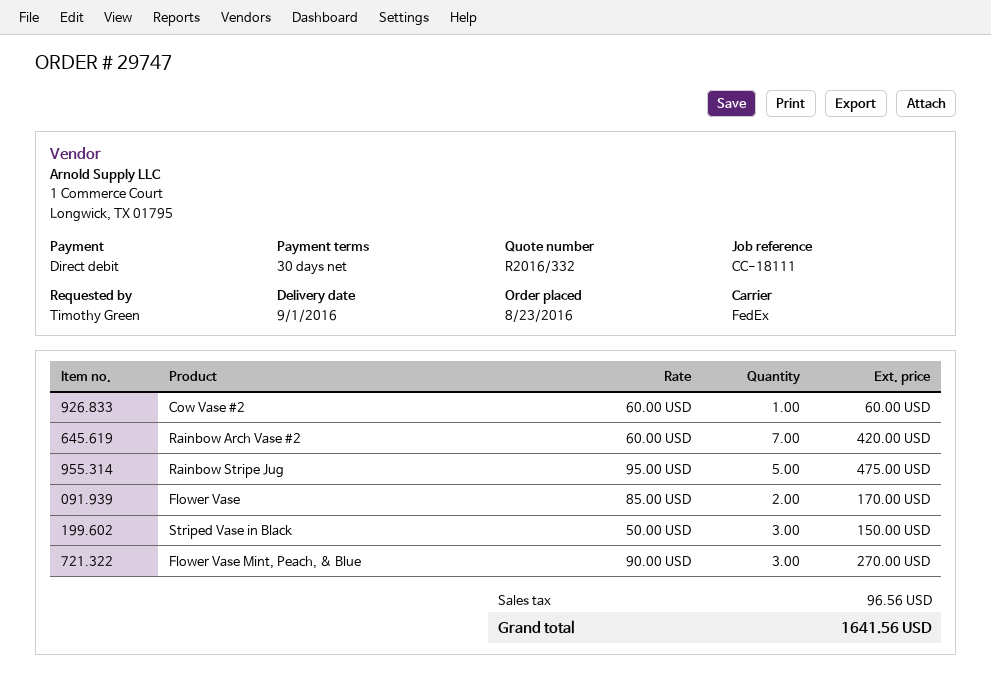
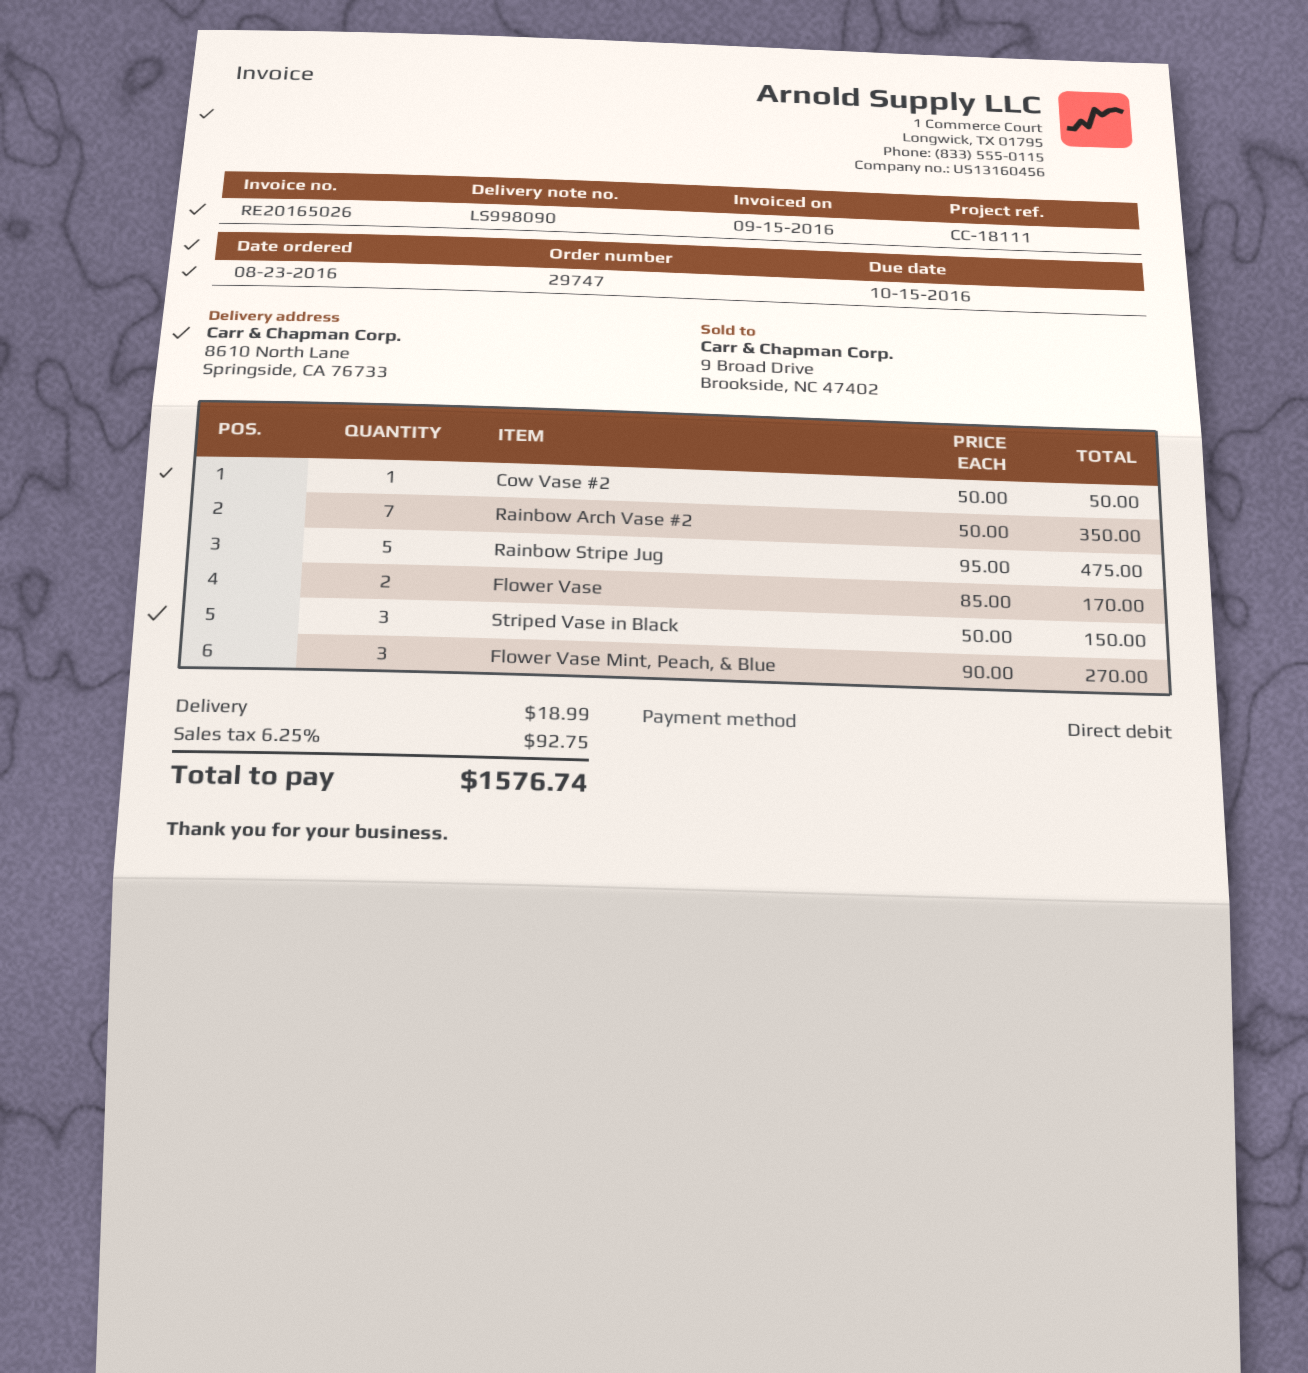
Cow Vase #2: 1 x 60.00 = 60.00 -> 1 x 50.00 = 50.00
Rainbow Arch Vase #2: 7 x 60.00 = 420.00 -> 7 x 50.00 = 350.00
shipping: none -> 18.99
tax: 96.56 -> 92.75
total: 1641.56 -> 1576.74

··········

**Requirement:** Without changing a single word, set down all of the material again and leave out its pictures.

**Solution:**
Cow Vase #2: 1 x 60.00 = 60.00 -> 1 x 50.00 = 50.00
Rainbow Arch Vase #2: 7 x 60.00 = 420.00 -> 7 x 50.00 = 350.00
shipping: none -> 18.99
tax: 96.56 -> 92.75
total: 1641.56 -> 1576.74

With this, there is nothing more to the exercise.